Sharpe told the Board the Legislature has provided additional funding for the State Need Grant (SNG) program in an attempt to hold students at the lowest income levels harmless from tuition increases, which are ranging from 11 to 20 percent across the public institutions.
Even with the added funding, however, the SNG program still will not be able to serve more than 27,000 students who are enrolled and qualify for the program, she said. Just a few years ago, the SNG program was able to serve all but a few thousand of those who qualified.
In addition, the state extended a reduction in State Work Study program funding, first implemented in 2010, throughout the 2011-13 biennium – cutting the program’s appropriation $30 million. This reduction will result in 5,000 students not obtaining SWS jobs per year for the biennium.
Brier, 23, will complete a bachelor’s degree in journalism at WSU next spring with honors. She is the oldest of three children whose parents did not attend college, and had relatively little preparation or encouragement in this direction during high school. After working full time for two years while earning her associate degree, Brier took a hiatus from school in 2006 to regroup.
“I always knew I needed to complete my bachelor’s degree to be successful,” she told board members. But she couldn’t quite get over the hump to a four-year program, in part out of fear she would not be able to perform well enough to succeed if she had to work full time. Brier’s aid award dispelled these fears.
“When I opened the award letter I not only had enough money for tuition, I also could cover books, groceries, some gas, and other living expenses.” Brier reported her two sisters have also enrolled in college, following her example.
Angela, 37, grew up on the streets of Chicago in a rough neighborhood. Involved in gangs at an early age, she said earning a college degree simply was not a part of her future world view. But a gang leader, recognizing her intelligence and ability, encouraged her to go back to school.

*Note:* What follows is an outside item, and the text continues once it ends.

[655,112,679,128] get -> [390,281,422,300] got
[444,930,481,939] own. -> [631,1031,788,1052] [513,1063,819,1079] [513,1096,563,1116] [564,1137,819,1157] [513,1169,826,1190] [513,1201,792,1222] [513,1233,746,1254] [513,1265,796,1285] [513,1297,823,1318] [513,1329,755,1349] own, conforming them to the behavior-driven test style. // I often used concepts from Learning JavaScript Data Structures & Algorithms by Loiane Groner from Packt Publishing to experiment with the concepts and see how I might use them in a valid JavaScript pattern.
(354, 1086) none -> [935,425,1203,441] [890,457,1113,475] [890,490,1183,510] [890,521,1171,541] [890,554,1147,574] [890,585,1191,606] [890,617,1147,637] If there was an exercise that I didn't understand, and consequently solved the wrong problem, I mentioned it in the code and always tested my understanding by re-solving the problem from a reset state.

“I would not be at Seattle University if not for financial aid. At 33 I got work study, which enabled me to begin my degree program. I have been so lucky to receive this support. I see the pain on students’ faces who have been told their aid was cut or eliminated,” Angela said.
She will receive her bachelor’s degree in sociology in spring 2012, and hopes to put her education and experience to use working with youth in gangs.
Alejandro, 22, grew up in a series of foster homes, never far from violence and uncertainty. He had received little instruction on how to be an adult when he was left to his own devices at 18, and faced the long-term possibility of a life on the streets.
“I had no parents or any kind of personal income to help me; no one to show me how to live,” he said. Despite this, he was intensely interested in bettering himself. Financial aid and work study provided just enough support to enable him to enroll at Seattle Central Community College.
“Financial aid changed everything. I was able to concentrate on my education, to sleep in a bed, not on the ground.” Alejandro is now a junior majoring in social work at the University of Washington and continues to have huge goals for his personal life.
Several Board members asked the students about how their peers were reacting to funding cuts and much higher tuition rates. The students indicated significant concern had been expressed about the cuts, especially about cuts to financial aid programs. They also noted that some rallies to protest the cuts had been held.
One student said funding cuts should be discussed more publicly in the future so their full impact can be made known to the state’s citizens. But another cautioned that protesting the cuts too vigorously might lead needy students to the conclusion that no financial aid is available.
“We don’t want to discourage students…there are still State Need Grant dollars and there are student financial aid programs outside these. And there is aid available from the institutions and from Pell Grants,” Brier said.
On the other hand, she continued, students need to advocate in a more public way for more funding for higher education, including financial aid funding.